Initialise numpy array of unknown length

PythonArraysNumpy

Python Problem Overview


I want to be able to 'build' a numpy array on the fly, I do not know the size of this array in advance.

For example I want to do something like this:

a= np.array()
for x in y:
     a.append(x)

Which would result in a containing all the elements of x, obviously this is a trivial answer. I am just curious whether this is possible?

Python Solutions


Solution 1 - Python

Build a Python list and convert that to a Numpy array. That takes amortized O(1) time per append + O(n) for the conversion to array, for a total of O(n).

    a = []
    for x in y:
        a.append(x)
    a = np.array(a)

Solution 2 - Python

You can do this:

a = np.array([])
for x in y:
    a = np.append(a, x)

Solution 3 - Python

Since y is an iterable I really do not see why the calls to append:

a = np.array(list(y))

will do and it's much faster:

import timeit

print timeit.timeit('list(s)', 's=set(x for x in xrange(1000))')
# 23.952975494633154

print timeit.timeit("""li=[]
for x in s: li.append(x)""", 's=set(x for x in xrange(1000))')
# 189.3826994248866

Solution 4 - Python

For posterity, I think this is quicker:

a = np.array([np.array(list()) for _ in y])

You might even be able to pass in a generator (i.e. [] -> ()), in which case the inner list is never fully stored in memory.

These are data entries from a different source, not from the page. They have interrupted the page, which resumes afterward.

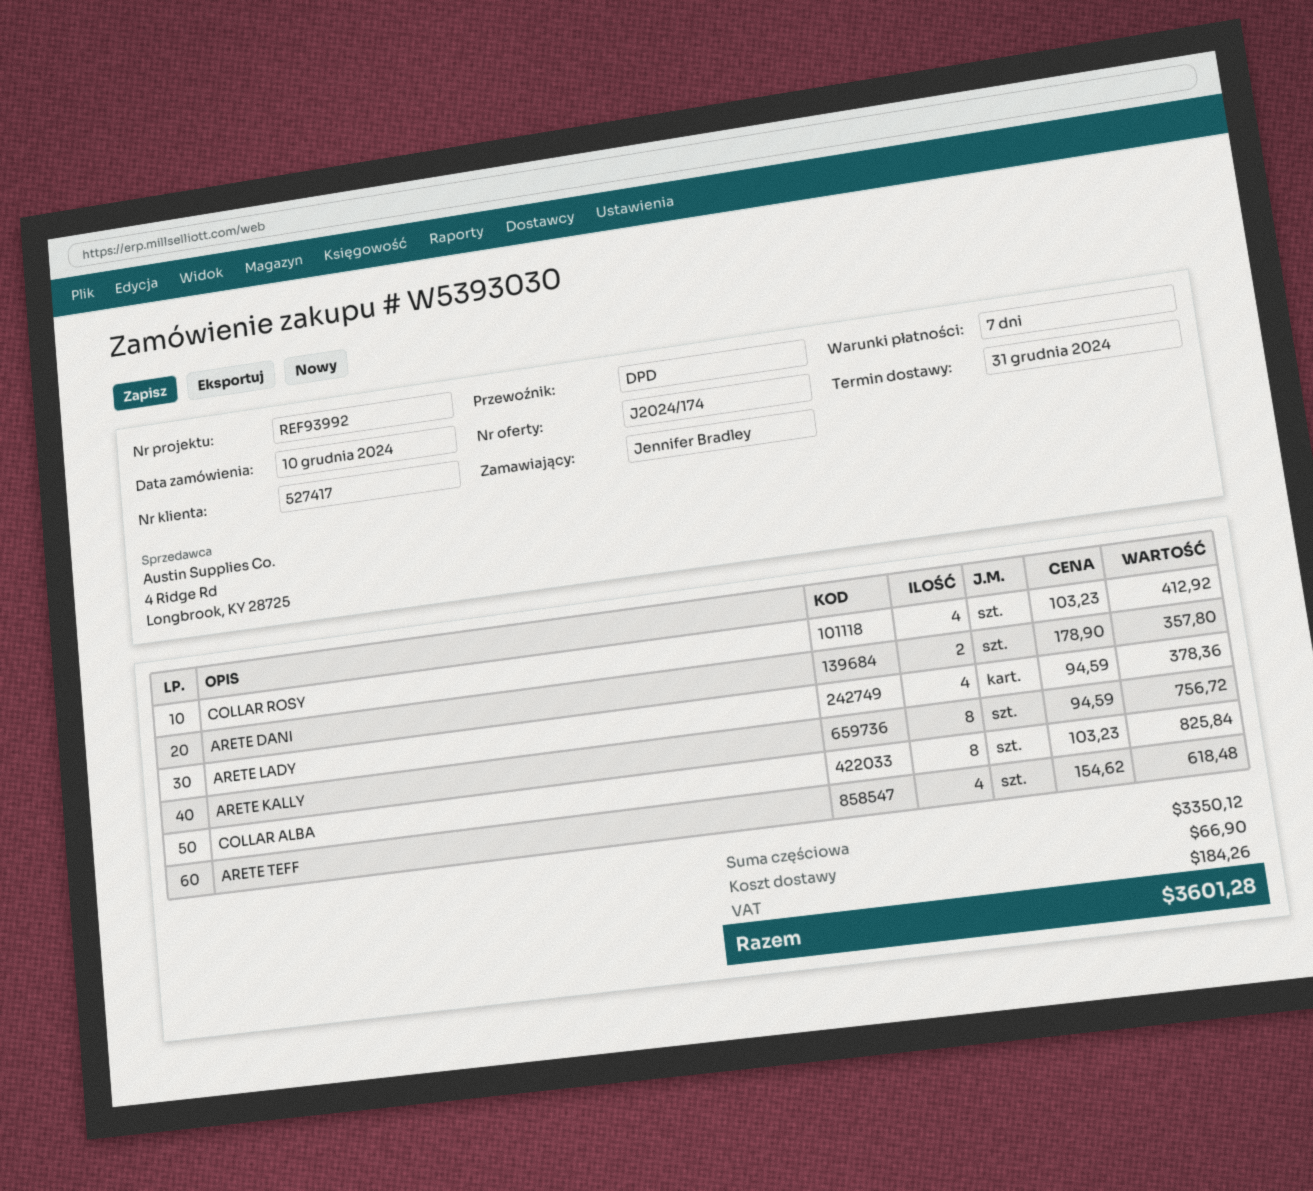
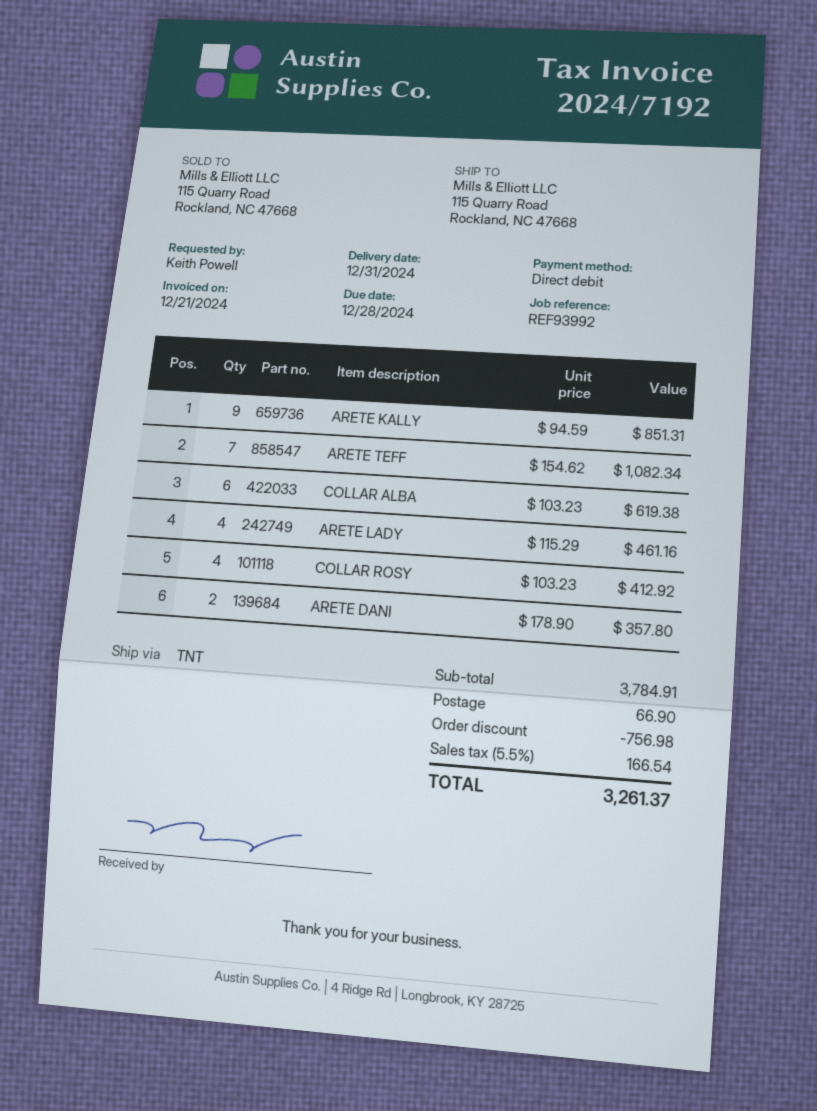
ordered by: Jennifer Bradley -> Keith Powell
shipping method: DPD -> TNT
ARETE LADY: 4 x 94.59 = 378.36 -> 4 x 115.29 = 461.16
ARETE KALLY: 8 x 94.59 = 756.72 -> 9 x 94.59 = 851.31
COLLAR ALBA: 8 x 103.23 = 825.84 -> 6 x 103.23 = 619.38
ARETE TEFF: 4 x 154.62 = 618.48 -> 7 x 154.62 = 1082.34
subtotal: 3350.12 -> 3784.91
discount: none -> 756.98
tax: 184.26 -> 166.54
total: 3601.28 -> 3261.37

Responding to comment below:

>>> import numpy as np
>>> y = range(10)
>>> a = np.array([np.array(list) for _ in y])
>>> a
array([array(<type 'list'>, dtype=object),
       array(<type 'list'>, dtype=object),
       array(<type 'list'>, dtype=object),
       array(<type 'list'>, dtype=object),
       array(<type 'list'>, dtype=object),
       array(<type 'list'>, dtype=object),
       array(<type 'list'>, dtype=object),
       array(<type 'list'>, dtype=object),
       array(<type 'list'>, dtype=object),
       array(<type 'list'>, dtype=object)], dtype=object)

Solution 5 - Python

a = np.empty(0)
for x in y:
    a = np.append(a, x)

Solution 6 - Python

I wrote a small utility function. (most answers above are good. I feel this looks nicer)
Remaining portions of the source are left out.